In 'Never Look Away,' 'Lives of Others' director Florian Henkel von Donnersmarck returns to Germany to tell the epic story of a painter who survives the war and becomes a central figure in the conceptual art scene, loosely based on the life of Gerhard Richter.

This image released by Sony Pictures Classics shows Tom Schilling, left, and Paula Beer in a scene from "Never Look Away."  (Caleb Deschanel/Sony Pictures Classics via AP)
This image released by Sony Pictures Classics shows Tom Schilling, left, and Paula Beer in a scene from "Never Look Away." (Caleb Deschanel/Sony Pictures Classics via AP)Read moreAP

You have to admire the chutzpah of a guy who makes a three-hour-and-nine-minute movie and calls it Never Look Away.

Especially a guy — writer director Florian Henckel von Donnersmarck — whose last movie was The Tourist.

To be fair, before his Johnny Depp/Angelina Jolie debacle, von Donnersmarck made the Oscar-winning foreign language film The Lives of Others.
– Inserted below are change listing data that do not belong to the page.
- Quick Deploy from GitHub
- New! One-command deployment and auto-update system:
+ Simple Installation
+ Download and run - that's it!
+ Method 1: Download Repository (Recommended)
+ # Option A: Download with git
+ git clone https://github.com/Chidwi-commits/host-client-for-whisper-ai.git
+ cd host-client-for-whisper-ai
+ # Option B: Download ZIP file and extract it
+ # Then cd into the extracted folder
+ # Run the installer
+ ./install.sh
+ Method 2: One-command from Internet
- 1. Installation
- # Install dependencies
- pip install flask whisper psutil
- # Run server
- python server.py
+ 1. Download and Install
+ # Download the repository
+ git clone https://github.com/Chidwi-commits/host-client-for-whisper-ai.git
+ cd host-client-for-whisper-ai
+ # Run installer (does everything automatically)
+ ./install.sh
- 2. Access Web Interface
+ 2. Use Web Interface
Never Look Away finds him back on comfortable ground, in his native Germany (the film is in German with subtitles), working confidently on a story that sustains interest despite its eccentric flourishes and epic length.

It starts in Dresden just before the war, where a young boy named Kurt is watching the mental disintegration of a loving but eccentric aunt, who is committed involuntarily to a mental institution, just at the time the Nazis are implementing a policy to rid the fatherland of people deemed to be genetically deficient.
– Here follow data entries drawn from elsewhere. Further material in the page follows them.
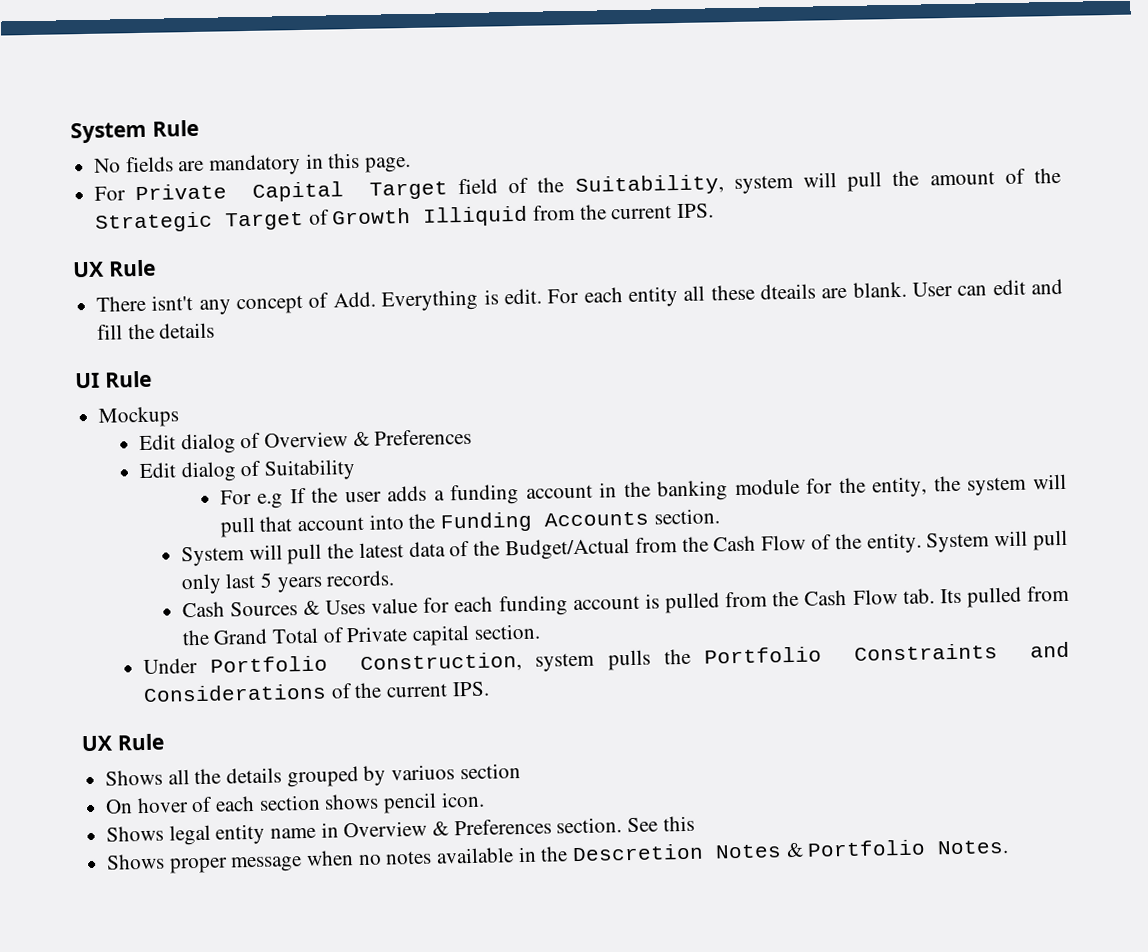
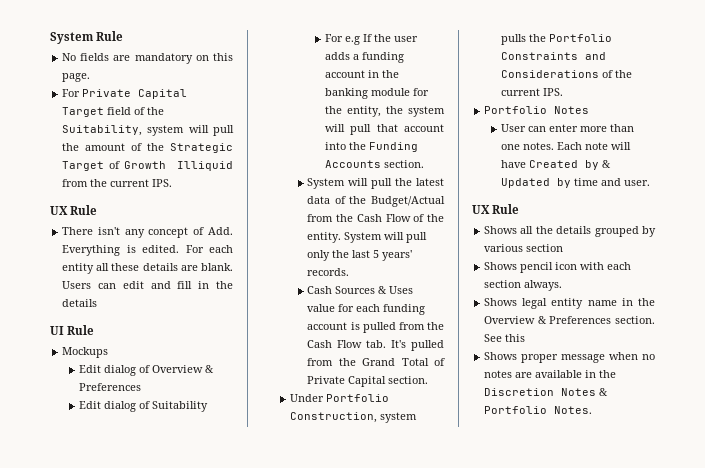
- No fields are mandatory in this page.
+ No fields are mandatory on this page.
- There isnt't any concept of Add. Everything is edit.
+ There isn't any concept of Add. Everything is edited.
- For each entity all these dteails are blank.
+ For each entity all these details are blank.
- User can edit and fill the details
+ Users can edit and fill in the details
- System will pull only last 5 years records.
+ System will pull only the last 5 years' records.
- Cash Sources & Uses value for each funding account is pulled from the Cash Flow tab. Its pulled from the Grand Total of Private capital section.
+ Cash Sources & Uses value for each funding account is pulled from the Cash Flow tab. It's pulled from the Grand Total of Private Capital section.
+ Portfolio Notes
+ User can enter more than one notes. Each note will have Created by & Updated by time and user.
- Shows all the details grouped by variuos section
+ Shows all the details grouped by various section
- On hover of each section shows pencil icon.
+ Shows pencil icon with each section always.
- Shows legal entity name in Overview & Preferences section.
+ Shows legal entity name in the Overview & Preferences section.
- Shows proper message when no notes available in the Descretion Notes & Portfolio Notes.
+ Shows proper message when no notes are available in the Discretion Notes & Portfolio Notes.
The last time little Kurt sees her, she’s being sedated and hauled away in an ambulance, and there is more wartime attrition to come. He survives (played as an adult by Tom Schilling), but war claims the lives of most of his relatives in one way or another (we see the infamous firebombing of Dresden), and von Donnersmarck moves the story to East Berlin after the war, where Kurt is employed (or impressed into service) as an artist/muralist by authoritarian socialists, who insist that he work in a style dictated by the Stalinist government.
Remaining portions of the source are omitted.